Our local residential real estate market started a remarkable turnaround starting last June that is still going strong. The chart at left shows the change in the supply of houses on the market in Prince William County, Manassas and Manassas Park starting in May which has steadily declined through December 1st. The number of houses for sale now is approximately the same number that was available in March of 2006, and at this rate will arrive at back pre-bust inventory levels in about six more months.
The number of homes that are available and not under contract has been dropping by an average of 9% these past six months, and this will soon contribute to a stabilization and recovery of residential prices as the huge advantage that buyers now have in the market evaporates. The problem over the past several years has been too few buyers chasing too many properties and foreclosures have only exacerbated the problem.
In May, there were 6,172 residential properties on the market without a contract in the Prince William area. As of December 11th, there are 3,503. That’s a more rapid change to stabilize the market than the run which destabilized it over the past few years.
Local governments are bracing for further weakness in the residential market, which makes sense even if the cause for such doom-and-gloom seems to be dissapating. After several years of tough budgets, the last thing they want is to end up with a potential deficit again, and they’ve been cutting spending as hard and strong as they can. When the next round of residential assessments is complete, if the balance of buyers and sellers in the market has returned to reasonable balance, property values should at least level off, and most likely will start climbing again. That lag means that local governments will be the last to benefit from the turnaround.

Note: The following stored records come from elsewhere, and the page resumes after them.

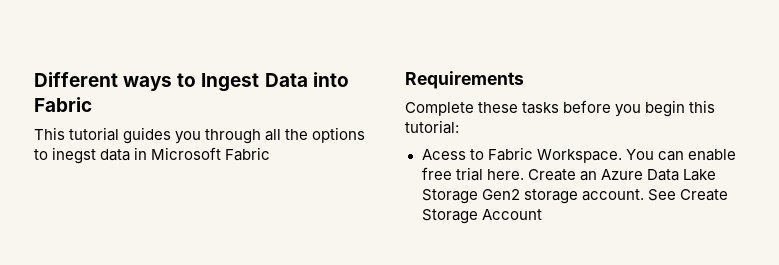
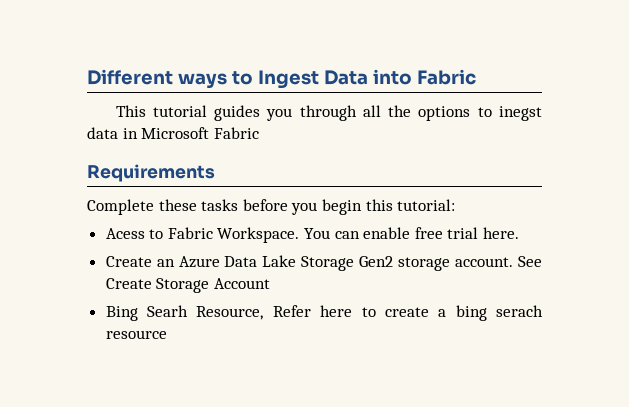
- You can enable free trial here. Create an Azure Data Lake Storage Gen2 storage account.
+ You can enable free trial here.
+ Create an Azure Data Lake Storage Gen2 storage account.
+ Bing Searh Resource, Refer here to create a bing serach resource

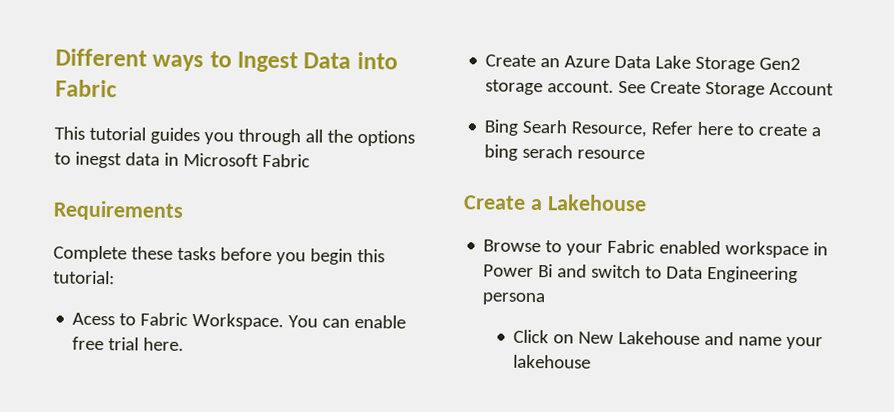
+ Create a Lakehouse
+ Browse to your Fabric enabled workspace in Power Bi and switch to Data Engineering persona
+ Click on New Lakehouse and name your lakehouse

As much as we like to dump on investors, they’re a big reason why this turnaround has been happening, especially in the lower-priced properties where the market slide has been most pronounced. While a decreased home ownership rate introduces additional challenges, and the potential for another round of residential overcrowding problems, market stabilization is what will be needed to restore confidence to potential homeowners and increase their participation in the market. By next summer we should see if this trend holds out, and if it does a lot of local residents, as well as local governments will be breathing a lot easier.